> [TASK]:
Return each line of the records below in which the string "Rosso" turns up.

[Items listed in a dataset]
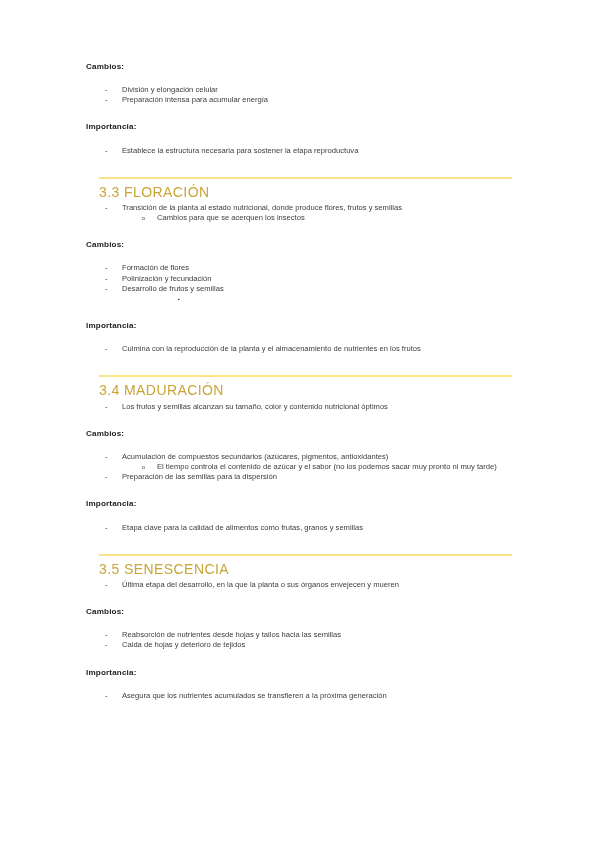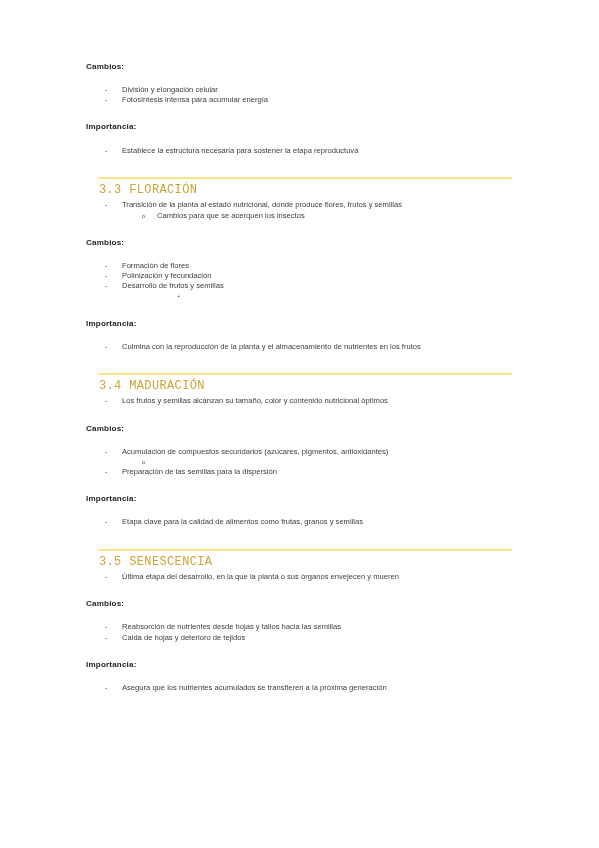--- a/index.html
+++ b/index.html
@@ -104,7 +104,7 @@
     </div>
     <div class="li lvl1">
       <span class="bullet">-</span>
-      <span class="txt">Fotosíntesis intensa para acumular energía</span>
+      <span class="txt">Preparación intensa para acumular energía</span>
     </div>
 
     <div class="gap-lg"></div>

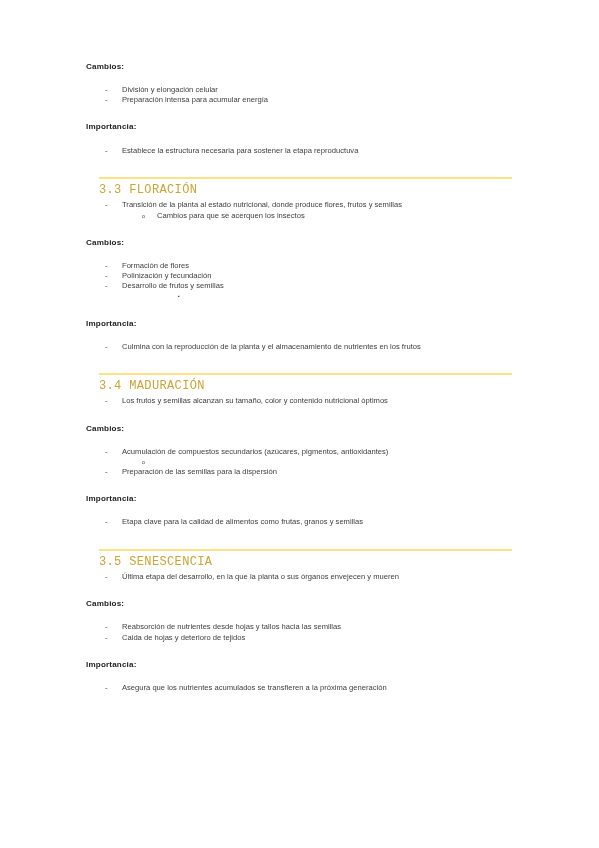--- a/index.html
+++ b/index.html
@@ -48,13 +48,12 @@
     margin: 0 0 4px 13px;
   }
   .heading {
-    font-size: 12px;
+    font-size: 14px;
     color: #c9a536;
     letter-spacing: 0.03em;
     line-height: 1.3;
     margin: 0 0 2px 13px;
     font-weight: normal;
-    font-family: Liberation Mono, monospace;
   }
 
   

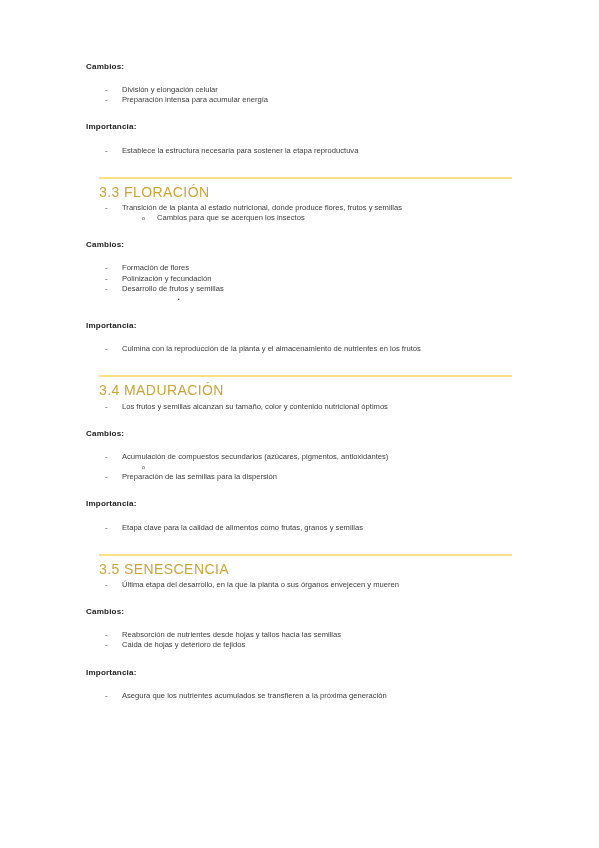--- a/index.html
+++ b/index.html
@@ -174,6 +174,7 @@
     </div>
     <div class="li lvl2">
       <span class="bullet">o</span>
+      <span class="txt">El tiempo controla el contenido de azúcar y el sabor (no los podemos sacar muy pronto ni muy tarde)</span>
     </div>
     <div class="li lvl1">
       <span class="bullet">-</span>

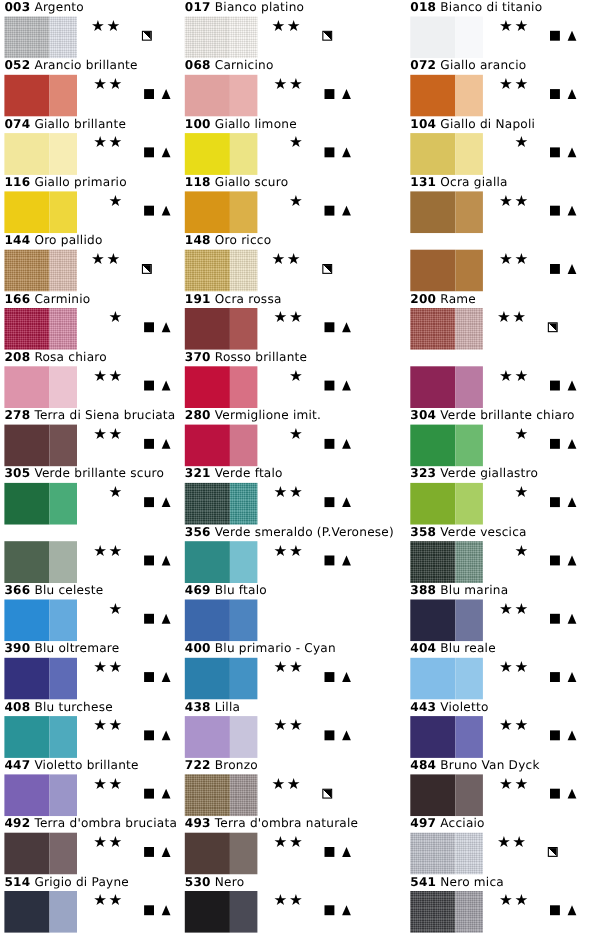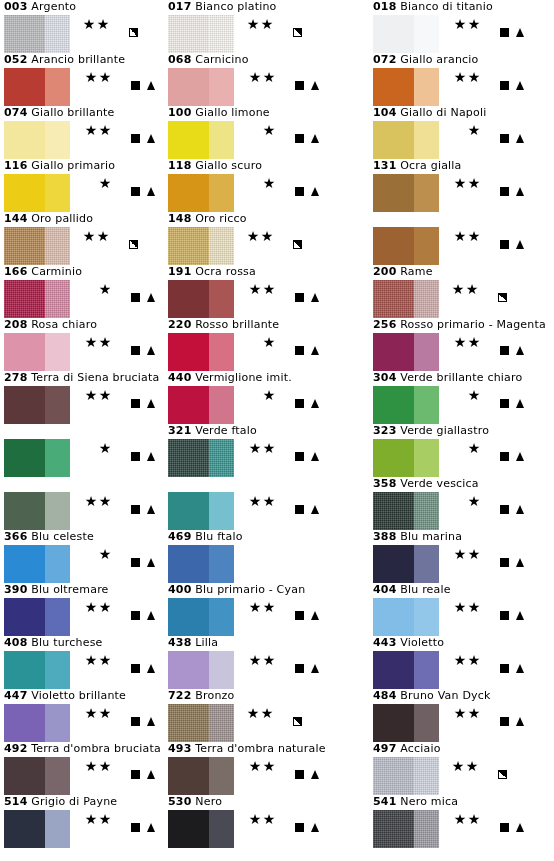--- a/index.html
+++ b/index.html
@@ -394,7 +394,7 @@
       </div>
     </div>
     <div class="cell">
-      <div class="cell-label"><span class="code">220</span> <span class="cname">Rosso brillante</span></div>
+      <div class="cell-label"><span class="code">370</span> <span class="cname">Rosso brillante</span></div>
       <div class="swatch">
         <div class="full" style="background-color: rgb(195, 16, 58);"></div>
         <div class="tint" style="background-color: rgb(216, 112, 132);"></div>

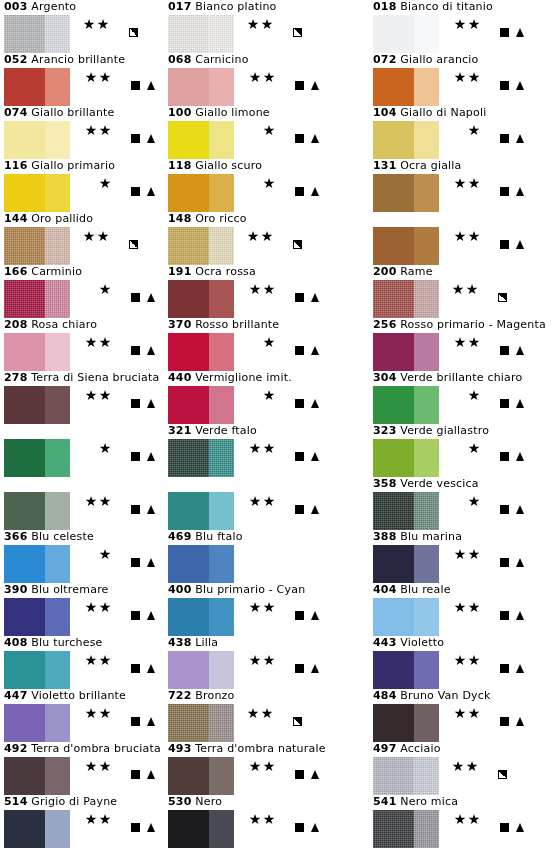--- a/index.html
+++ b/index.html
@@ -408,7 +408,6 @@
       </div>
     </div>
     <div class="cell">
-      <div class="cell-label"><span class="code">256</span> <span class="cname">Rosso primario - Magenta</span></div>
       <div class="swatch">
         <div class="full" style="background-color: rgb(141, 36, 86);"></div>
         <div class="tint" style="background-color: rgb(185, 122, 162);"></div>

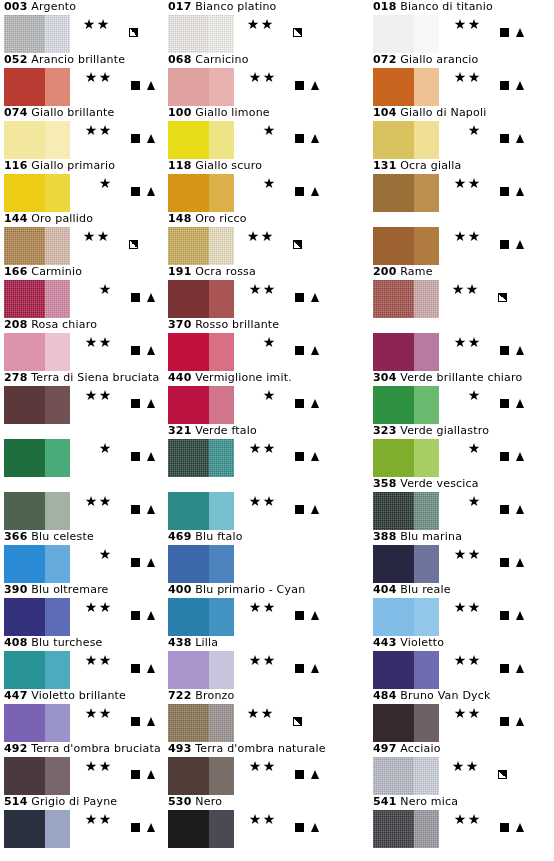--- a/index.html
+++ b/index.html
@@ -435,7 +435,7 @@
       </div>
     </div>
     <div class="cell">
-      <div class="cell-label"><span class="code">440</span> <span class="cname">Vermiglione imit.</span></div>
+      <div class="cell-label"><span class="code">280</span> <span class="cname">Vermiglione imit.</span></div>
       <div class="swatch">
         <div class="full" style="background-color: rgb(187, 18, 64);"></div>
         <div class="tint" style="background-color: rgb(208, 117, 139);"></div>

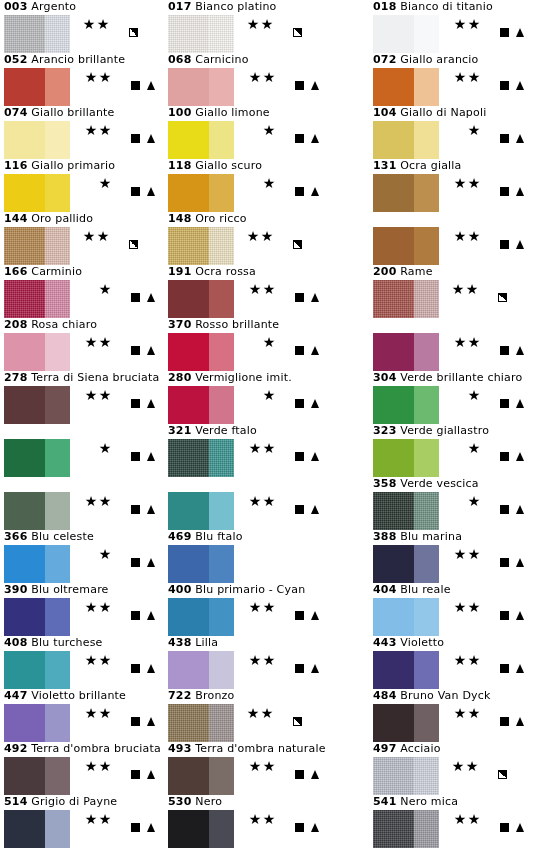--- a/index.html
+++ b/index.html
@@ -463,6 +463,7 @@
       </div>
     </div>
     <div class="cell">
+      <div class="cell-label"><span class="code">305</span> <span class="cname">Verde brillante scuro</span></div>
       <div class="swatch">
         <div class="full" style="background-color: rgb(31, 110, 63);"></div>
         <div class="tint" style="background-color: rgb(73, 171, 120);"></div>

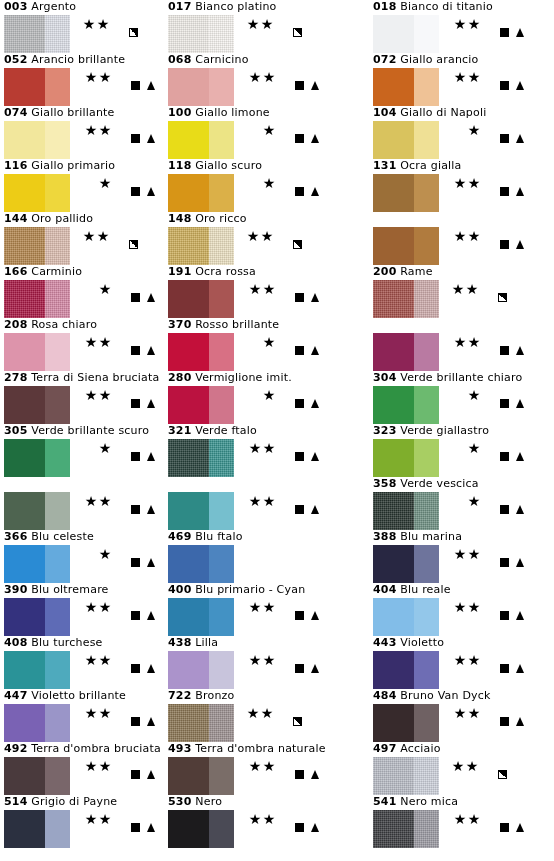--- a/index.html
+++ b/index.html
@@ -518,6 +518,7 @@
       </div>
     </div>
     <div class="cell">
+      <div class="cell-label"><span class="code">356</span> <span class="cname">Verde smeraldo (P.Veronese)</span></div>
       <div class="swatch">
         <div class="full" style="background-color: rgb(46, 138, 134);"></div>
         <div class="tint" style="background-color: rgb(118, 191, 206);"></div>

> [EXPECTED OUTPUT]:
-      <div class="cell-label"><span class="code">220</span> <span class="cname">Rosso brillante</span></div>
+      <div class="cell-label"><span class="code">370</span> <span class="cname">Rosso brillante</span></div>
-      <div class="cell-label"><span class="code">256</span> <span class="cname">Rosso primario - Magenta</span></div>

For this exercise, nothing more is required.